[What this task involves]: Print out each entry below exactly; do not carry over any image.
[Start of Attachment]
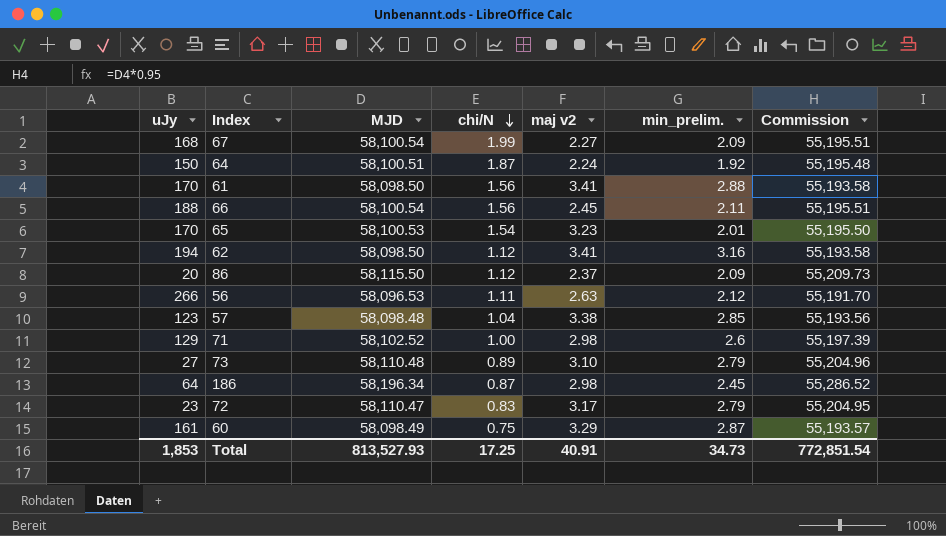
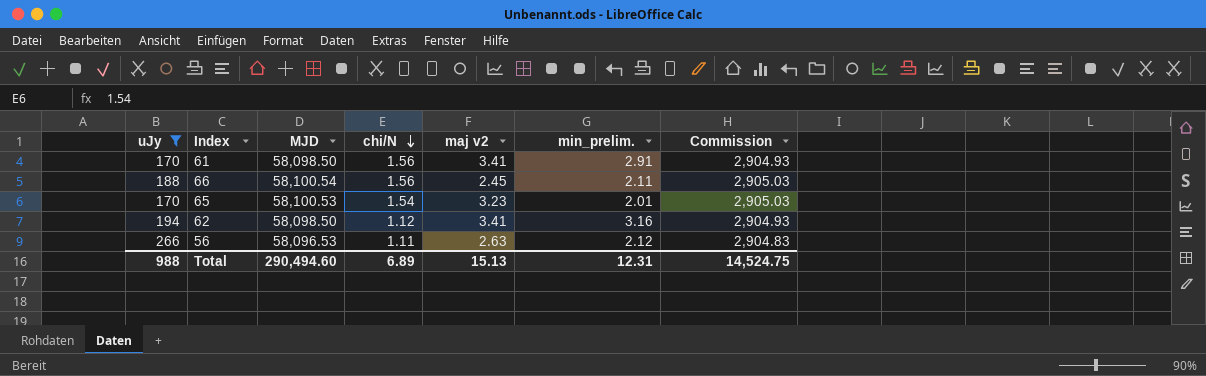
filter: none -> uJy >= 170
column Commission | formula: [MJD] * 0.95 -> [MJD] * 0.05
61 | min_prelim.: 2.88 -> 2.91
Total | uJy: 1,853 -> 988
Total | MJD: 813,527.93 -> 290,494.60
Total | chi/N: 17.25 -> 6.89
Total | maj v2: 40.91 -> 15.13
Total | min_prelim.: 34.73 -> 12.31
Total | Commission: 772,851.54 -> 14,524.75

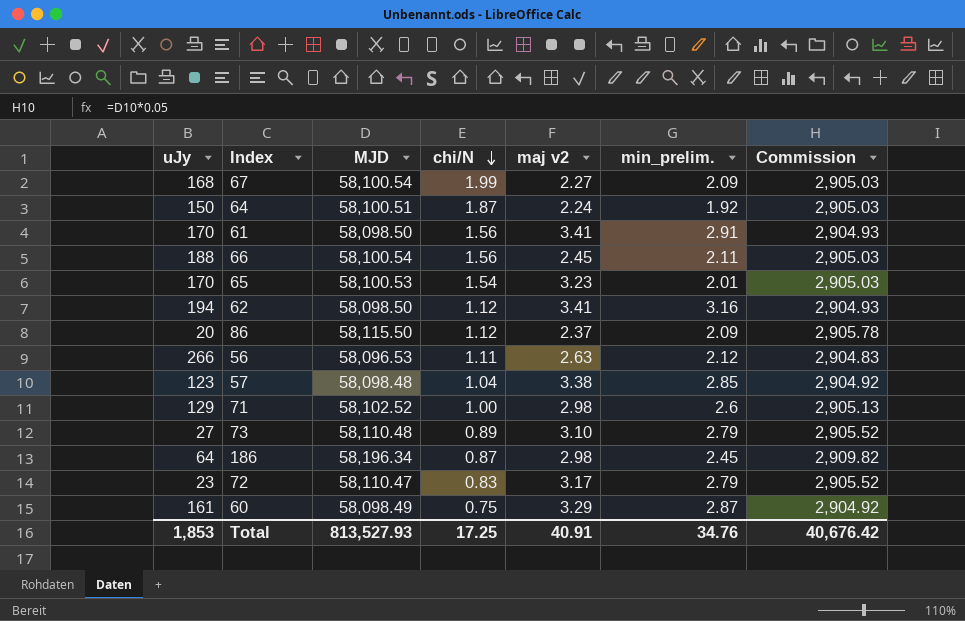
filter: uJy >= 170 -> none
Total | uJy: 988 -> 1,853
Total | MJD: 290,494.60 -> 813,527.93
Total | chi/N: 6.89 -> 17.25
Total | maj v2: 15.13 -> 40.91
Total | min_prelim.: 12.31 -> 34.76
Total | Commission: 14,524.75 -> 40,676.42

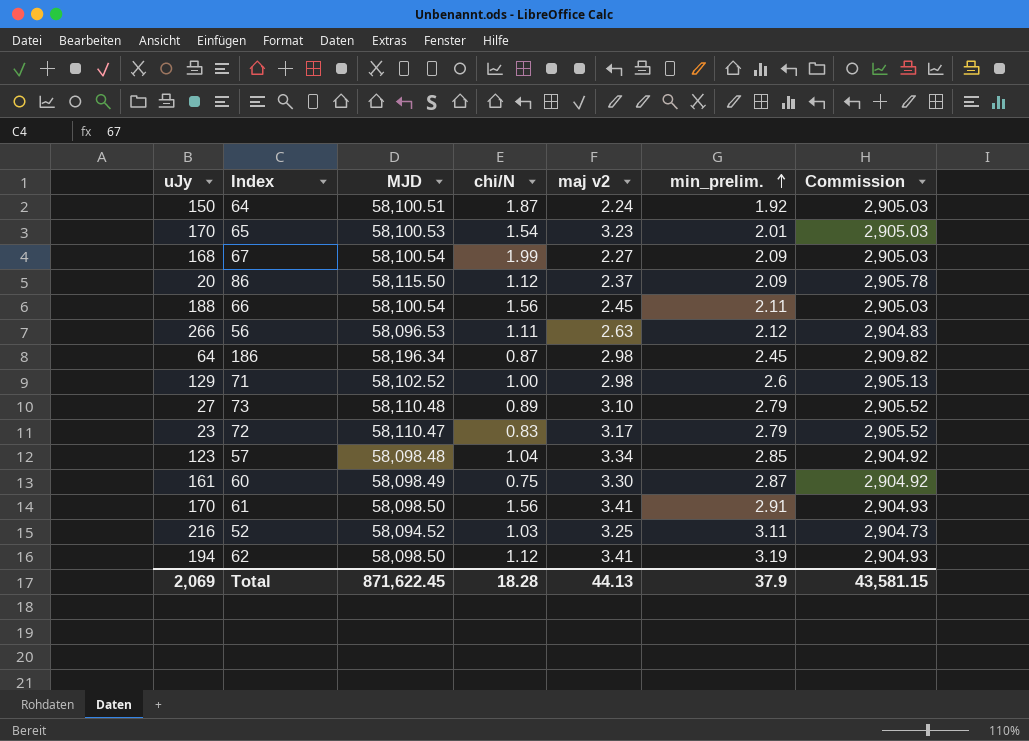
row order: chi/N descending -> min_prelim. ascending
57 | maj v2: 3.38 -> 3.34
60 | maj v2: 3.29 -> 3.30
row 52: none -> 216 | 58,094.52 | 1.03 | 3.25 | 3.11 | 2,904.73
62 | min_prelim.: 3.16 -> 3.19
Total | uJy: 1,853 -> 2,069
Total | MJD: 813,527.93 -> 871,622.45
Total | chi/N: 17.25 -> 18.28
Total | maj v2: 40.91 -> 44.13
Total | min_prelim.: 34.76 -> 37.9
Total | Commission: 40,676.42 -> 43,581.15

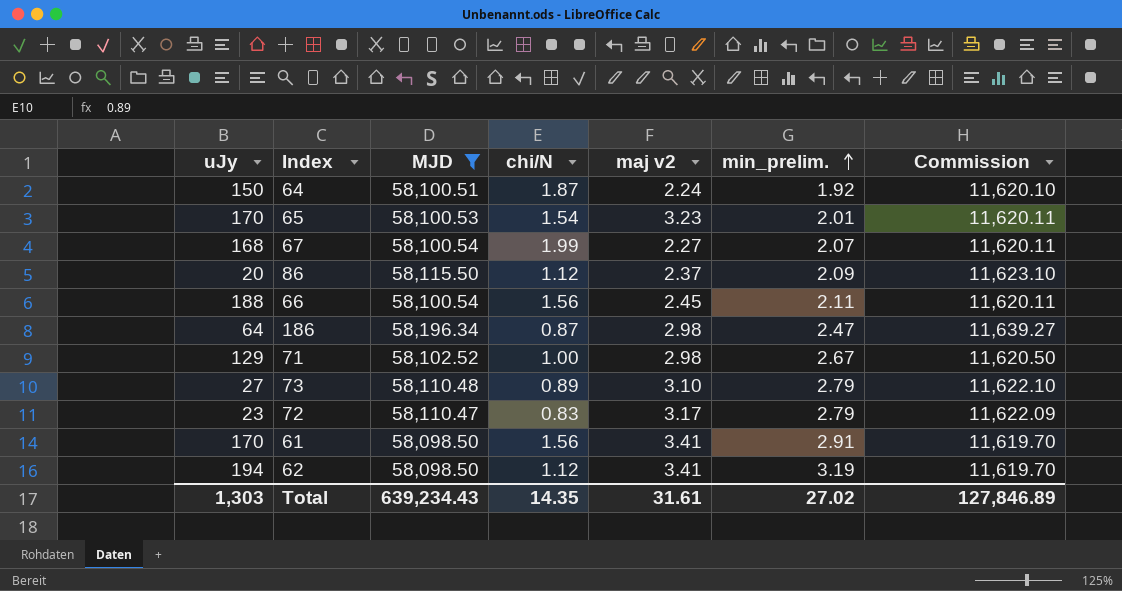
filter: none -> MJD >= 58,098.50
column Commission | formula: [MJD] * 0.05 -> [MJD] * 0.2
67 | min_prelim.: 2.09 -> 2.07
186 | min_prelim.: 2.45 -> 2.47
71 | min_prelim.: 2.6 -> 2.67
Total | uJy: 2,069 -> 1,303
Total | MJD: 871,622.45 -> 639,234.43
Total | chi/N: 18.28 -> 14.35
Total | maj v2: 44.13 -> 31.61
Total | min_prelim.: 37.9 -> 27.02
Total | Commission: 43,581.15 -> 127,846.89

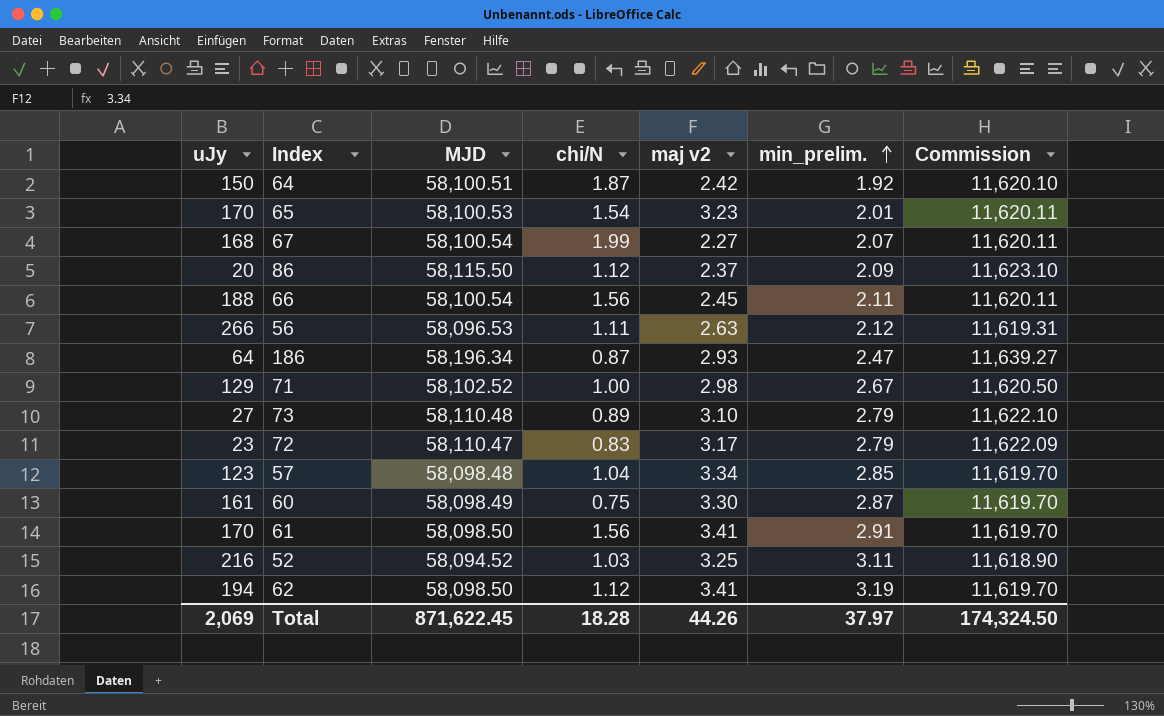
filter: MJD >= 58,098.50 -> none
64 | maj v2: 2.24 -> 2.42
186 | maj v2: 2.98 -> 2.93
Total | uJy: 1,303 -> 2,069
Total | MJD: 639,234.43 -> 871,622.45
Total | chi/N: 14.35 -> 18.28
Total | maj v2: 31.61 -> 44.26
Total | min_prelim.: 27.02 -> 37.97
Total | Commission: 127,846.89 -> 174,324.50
[End of Attachment]
[Answer to this exercise]:
filter: none -> uJy >= 170
column Commission | formula: [MJD] * 0.95 -> [MJD] * 0.05
61 | min_prelim.: 2.88 -> 2.91
Total | uJy: 1,853 -> 988
Total | MJD: 813,527.93 -> 290,494.60
Total | chi/N: 17.25 -> 6.89
Total | maj v2: 40.91 -> 15.13
Total | min_prelim.: 34.73 -> 12.31
Total | Commission: 772,851.54 -> 14,524.75

filter: uJy >= 170 -> none
Total | uJy: 988 -> 1,853
Total | MJD: 290,494.60 -> 813,527.93
Total | chi/N: 6.89 -> 17.25
Total | maj v2: 15.13 -> 40.91
Total | min_prelim.: 12.31 -> 34.76
Total | Commission: 14,524.75 -> 40,676.42

row order: chi/N descending -> min_prelim. ascending
57 | maj v2: 3.38 -> 3.34
60 | maj v2: 3.29 -> 3.30
row 52: none -> 216 | 58,094.52 | 1.03 | 3.25 | 3.11 | 2,904.73
62 | min_prelim.: 3.16 -> 3.19
Total | uJy: 1,853 -> 2,069
Total | MJD: 813,527.93 -> 871,622.45
Total | chi/N: 17.25 -> 18.28
Total | maj v2: 40.91 -> 44.13
Total | min_prelim.: 34.76 -> 37.9
Total | Commission: 40,676.42 -> 43,581.15

filter: none -> MJD >= 58,098.50
column Commission | formula: [MJD] * 0.05 -> [MJD] * 0.2
67 | min_prelim.: 2.09 -> 2.07
186 | min_prelim.: 2.45 -> 2.47
71 | min_prelim.: 2.6 -> 2.67
Total | uJy: 2,069 -> 1,303
Total | MJD: 871,622.45 -> 639,234.43
Total | chi/N: 18.28 -> 14.35
Total | maj v2: 44.13 -> 31.61
Total | min_prelim.: 37.9 -> 27.02
Total | Commission: 43,581.15 -> 127,846.89

filter: MJD >= 58,098.50 -> none
64 | maj v2: 2.24 -> 2.42
186 | maj v2: 2.98 -> 2.93
Total | uJy: 1,303 -> 2,069
Total | MJD: 639,234.43 -> 871,622.45
Total | chi/N: 14.35 -> 18.28
Total | maj v2: 31.61 -> 44.26
Total | min_prelim.: 27.02 -> 37.97
Total | Commission: 127,846.89 -> 174,324.50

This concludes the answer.